= Task item =
Copy exactly the lines of the data below, beginning with the line with "(1037, 1005) none" and ending with the line with "[80,279,149,293] // Aakash". Pictures are to be omitted.

--- Data provided Enclosed Below ---

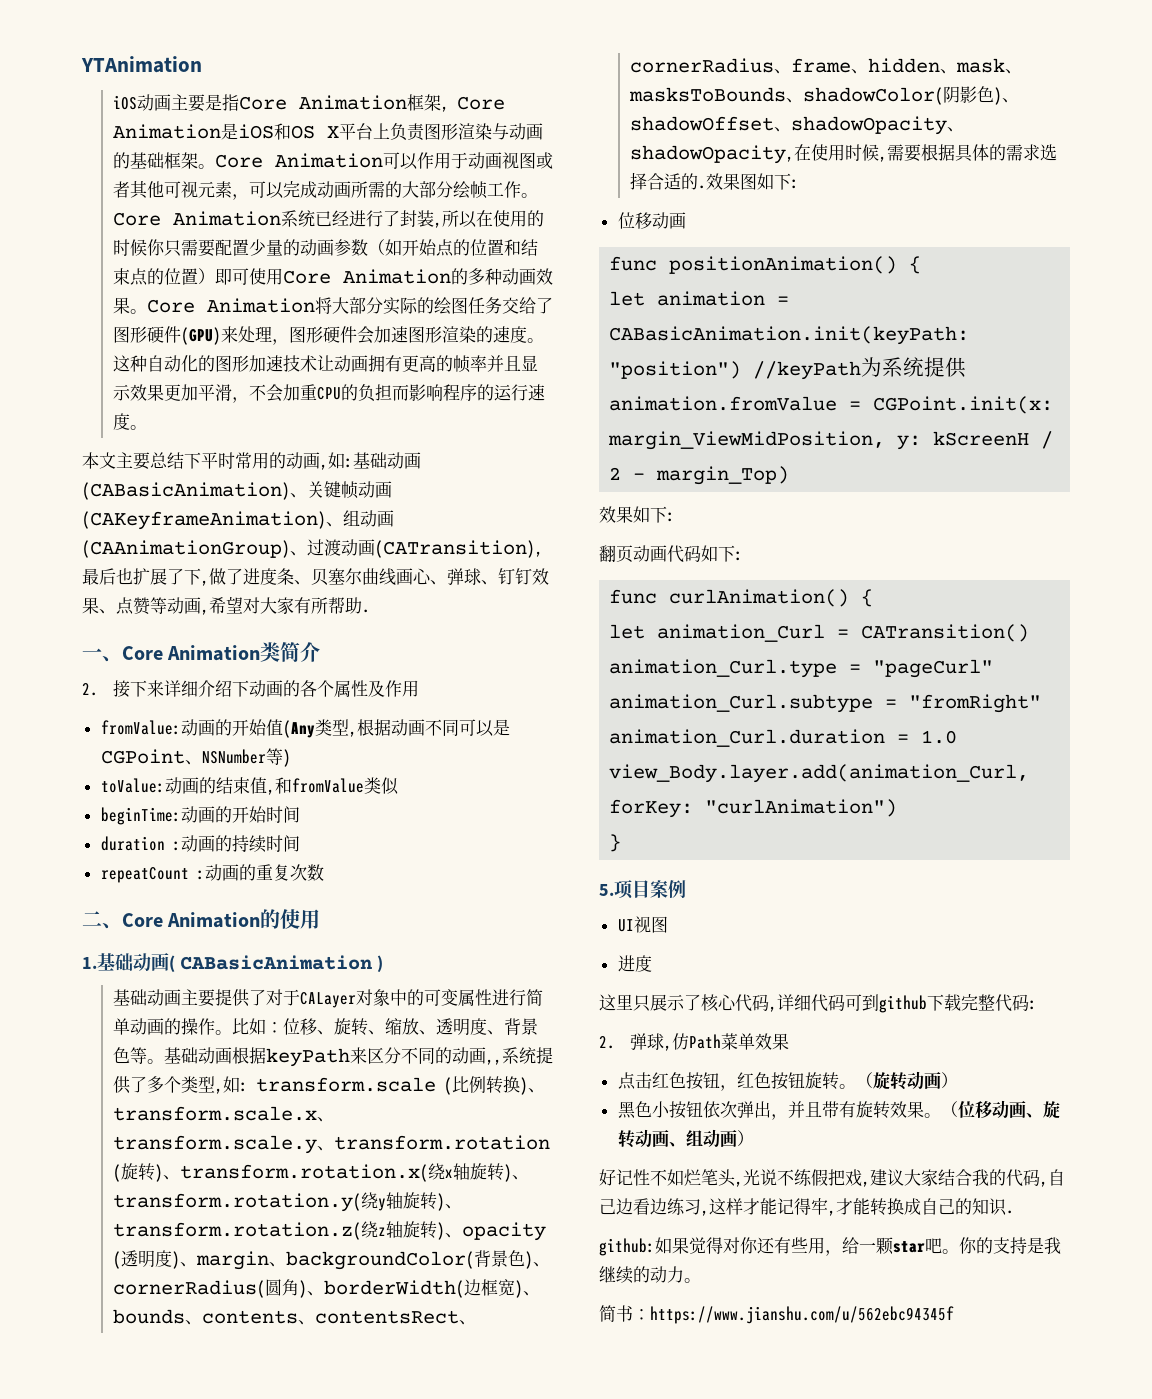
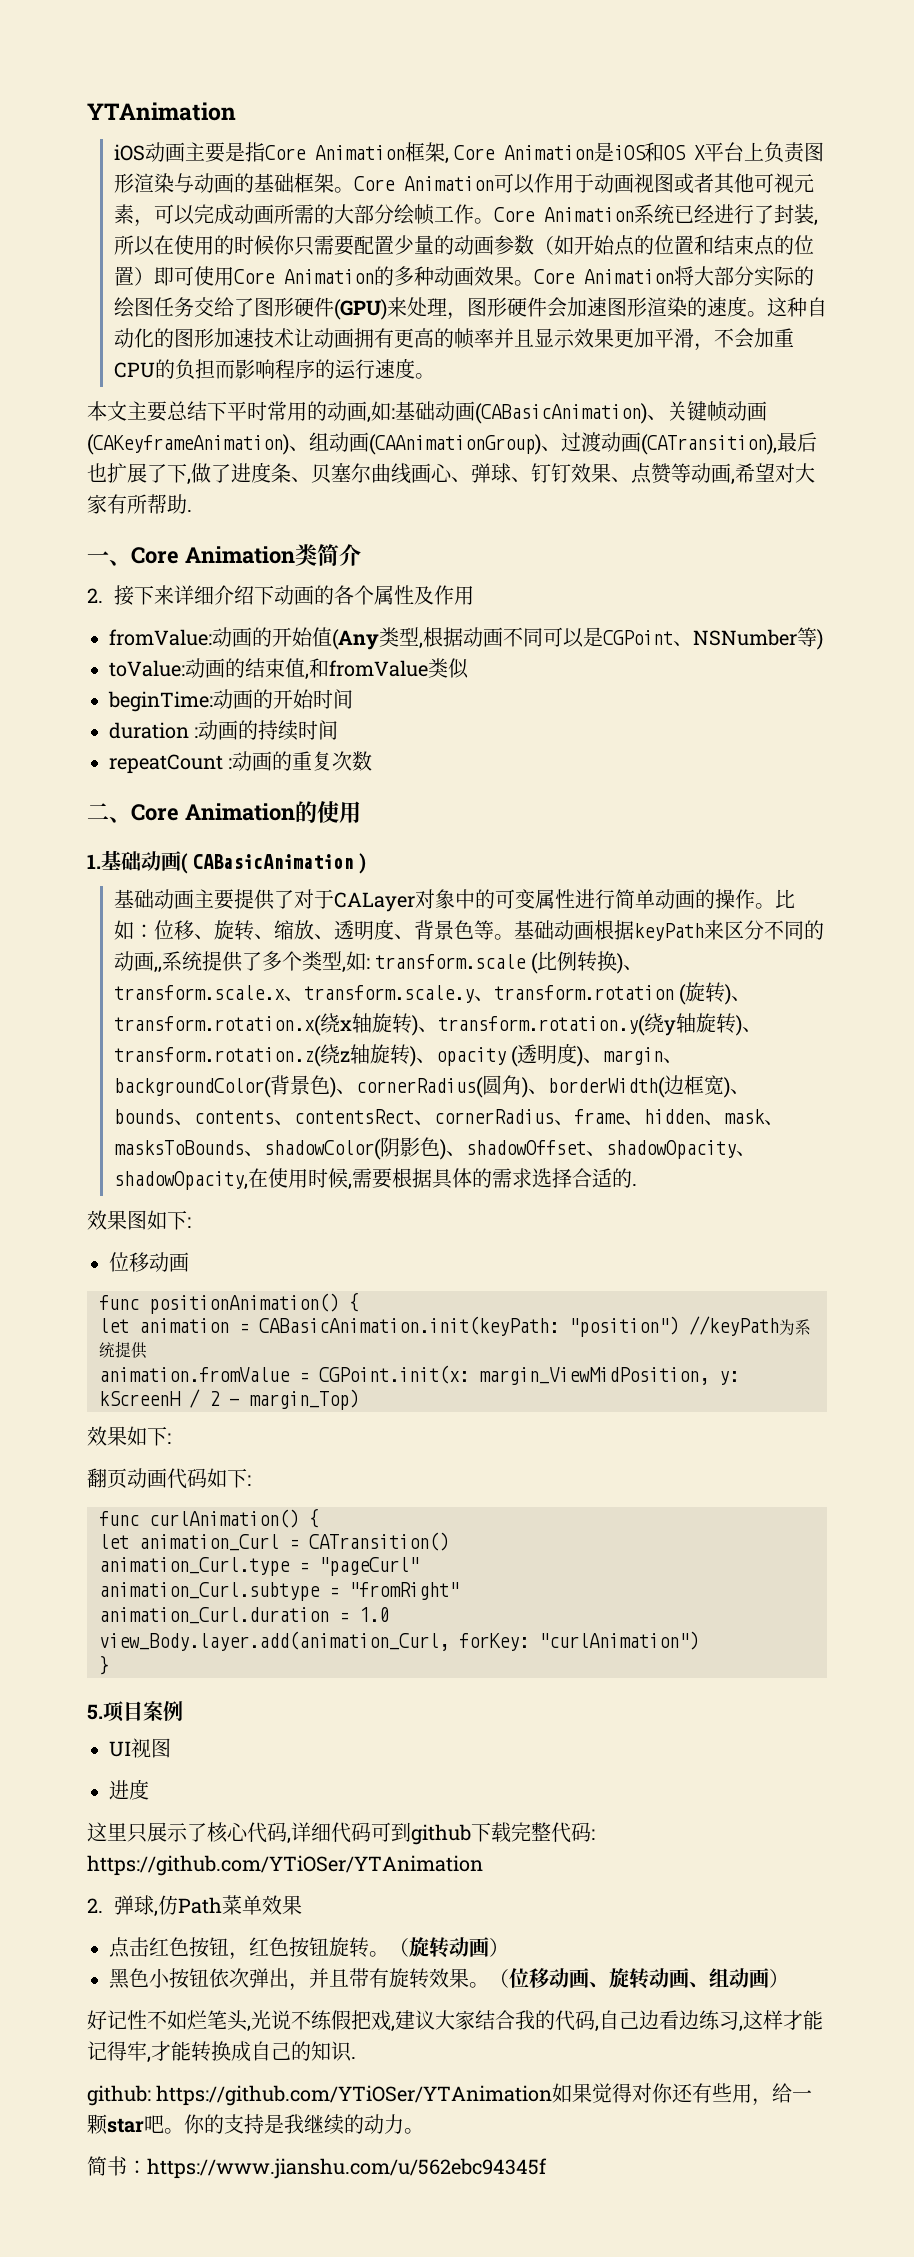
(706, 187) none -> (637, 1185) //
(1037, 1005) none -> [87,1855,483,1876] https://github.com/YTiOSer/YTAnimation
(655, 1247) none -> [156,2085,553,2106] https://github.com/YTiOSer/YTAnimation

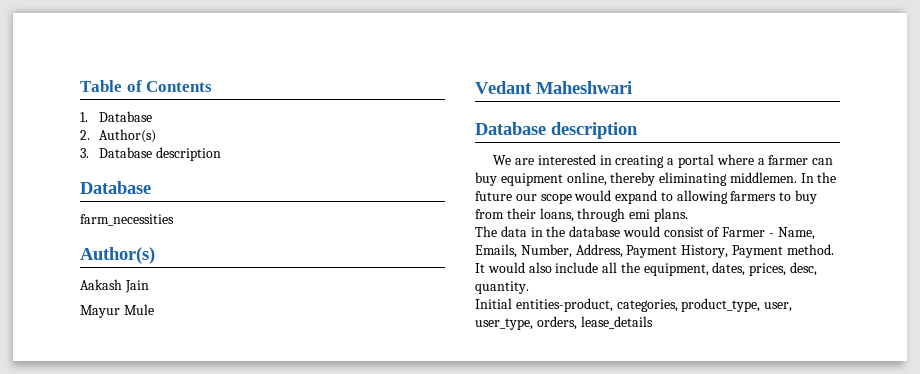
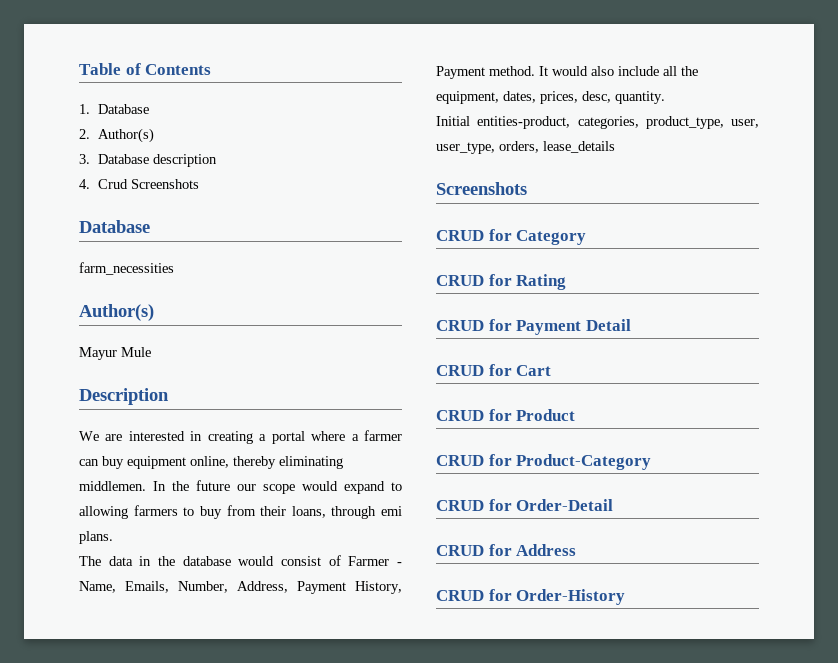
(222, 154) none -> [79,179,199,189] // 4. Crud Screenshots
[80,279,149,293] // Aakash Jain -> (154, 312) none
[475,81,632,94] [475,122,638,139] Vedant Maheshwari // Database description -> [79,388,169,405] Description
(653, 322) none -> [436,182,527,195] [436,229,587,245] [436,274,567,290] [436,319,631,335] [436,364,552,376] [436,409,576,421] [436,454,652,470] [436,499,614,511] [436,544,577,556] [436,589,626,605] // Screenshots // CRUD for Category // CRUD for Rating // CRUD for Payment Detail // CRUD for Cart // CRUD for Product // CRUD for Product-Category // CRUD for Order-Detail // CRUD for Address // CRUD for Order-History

--- End of Enclosed Data provided ---

= Solution to this exercise =
(1037, 1005) none -> [87,1855,483,1876] https://github.com/YTiOSer/YTAnimation
(655, 1247) none -> [156,2085,553,2106] https://github.com/YTiOSer/YTAnimation

(222, 154) none -> [79,179,199,189] // 4. Crud Screenshots
[80,279,149,293] // Aakash Jain -> (154, 312) none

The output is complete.